Molecular mobility of CU(II)-containing liquid crystalline ionomers: dielectric relaxation and thermally stimulated depolarization currents

Abstract

Molecular mobility of functionalized liquid crystalline (LC) copolymer (P1) containing mesogenic cyanobiphenyl groups and acrylic acid fragments (28%) as well as LC ionomers P2 (Cu 2.5() and P3 (Cu 7() with copper ions were studied by dielectric spectroscopy (DS) and by thermally stimulated depolarization current (TSDC) methods. For P1–P3, the frequency dependences of dielectric losses and temperature dependences of depolarization current were obtained and four relaxation processes γ1, β, α, and δ were found. For each of them a molecular mechanism was proposed. Moreover, for P1, P2, and P3, at high temperatures the TSDC global curves indicate the peak of depolarization current, which has no analogue in the dielectric spectrum.

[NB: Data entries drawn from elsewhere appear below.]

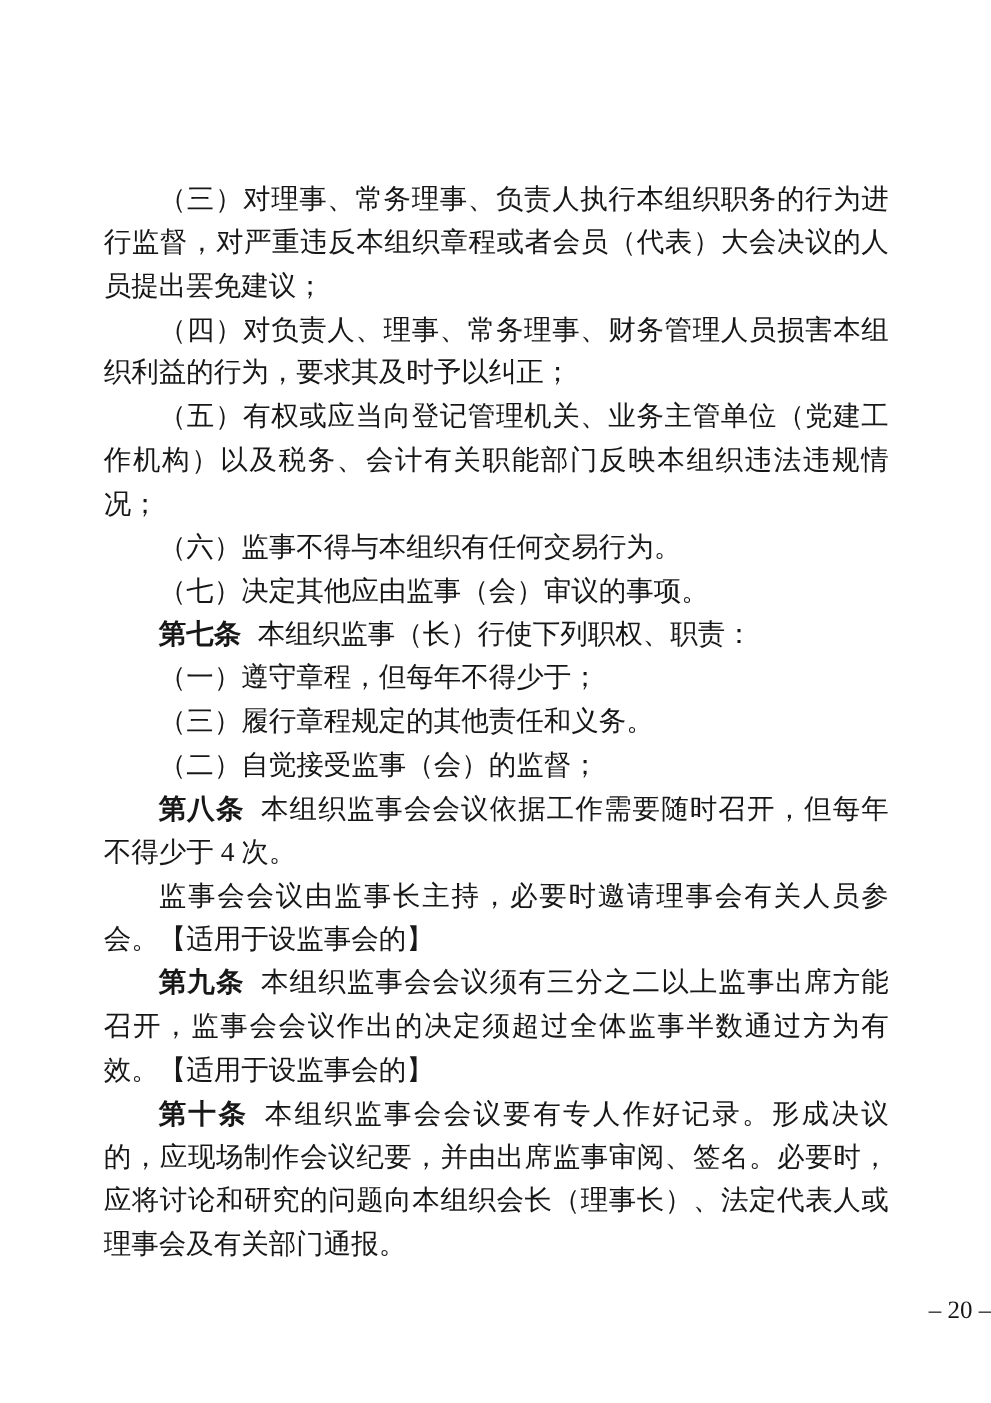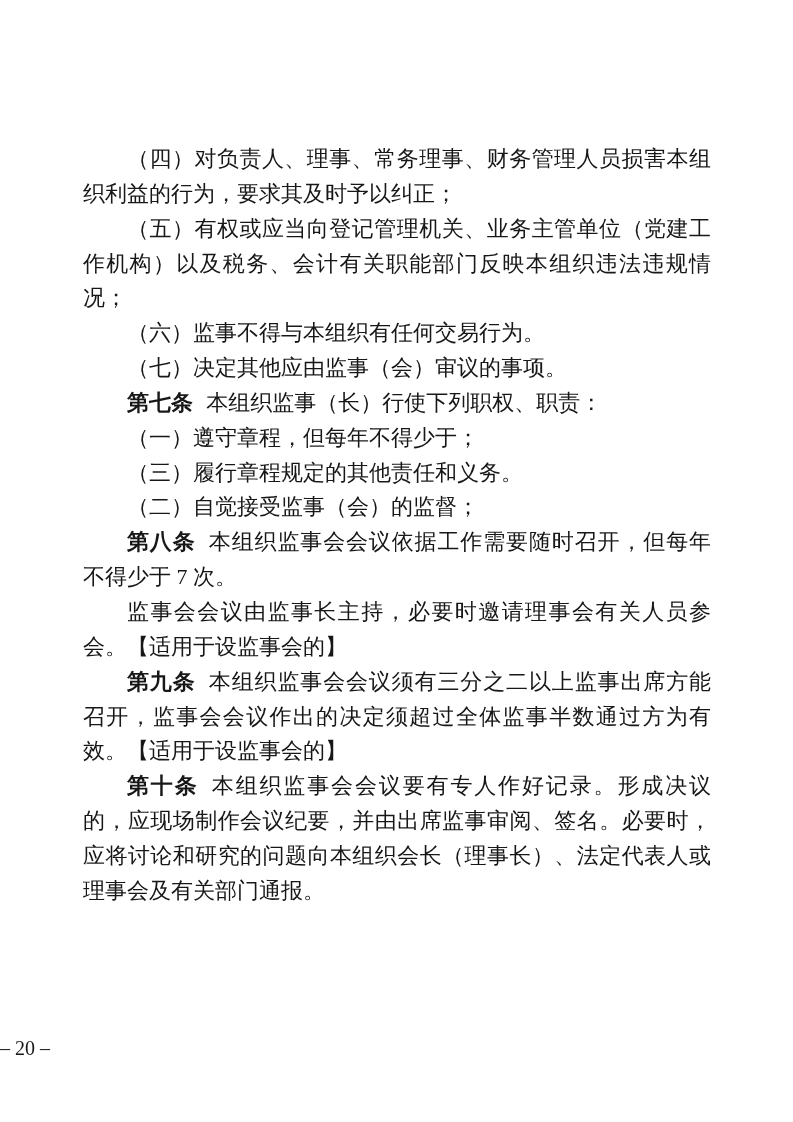"（三）对理事、常务理事、负责人执行本组织职务的行为进行监督，对严重违反本组织章程" p { html: none -> <p><span>（三）对理事、常务理事、负责人执行本组织职务的行为进行监督，对严重违反本组织章程或者会员（代表）大会决议的人员提出罢免建议；</span></p> }
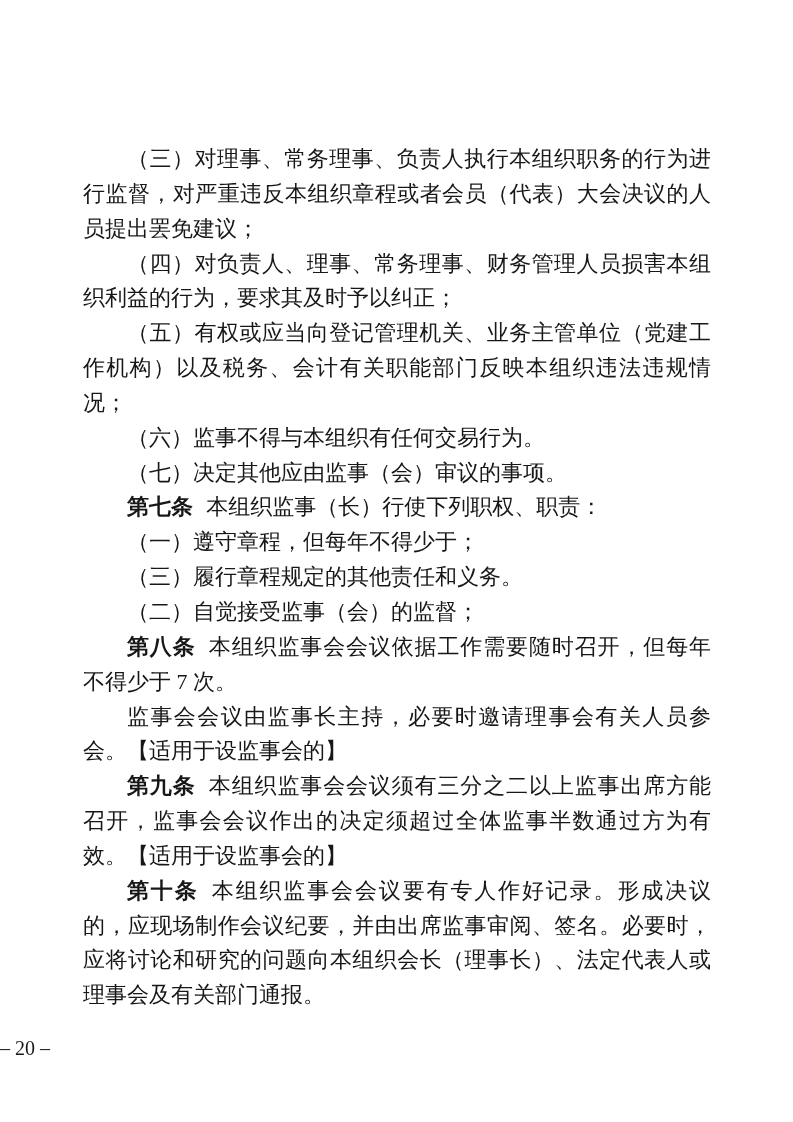"本组织监事会会议依据工作需要随时召开，但每年不得少于 7 次。" span { text: 7 -> 4 }
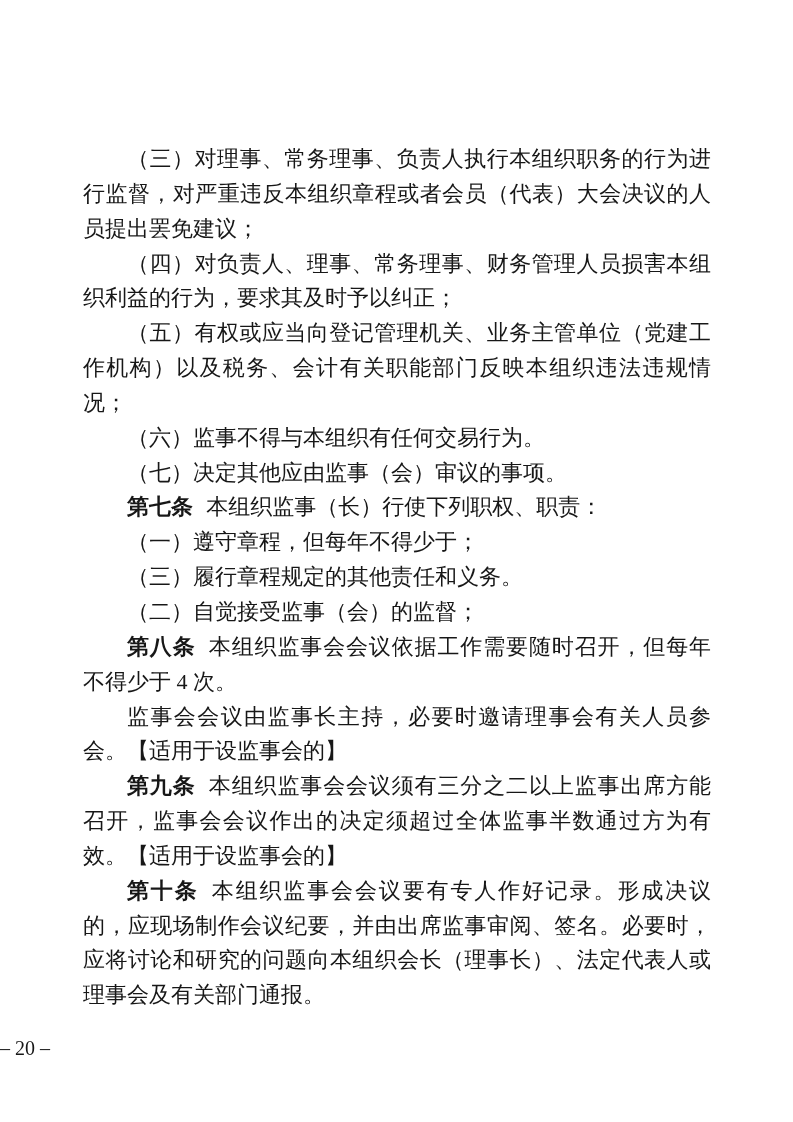"– 20 –" .footer { text-align: left -> right }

For P1 this peak is a ρ-process of low intensity. For P2 and P3 ionomers the intensity and temperature position of the high temperature peak increase as compared to those of P1. The mechanisms of the high temperatures peak for the P2 and P3 systems containing copper ions were attributed to the free space charge polarization and to the dipole polarization process of polymer chains included in ionic associates (multiplets). There is good correlation between the peak temperature positions obtained from the global TSDC spectrum at equivalent frequency and those obtained from DS.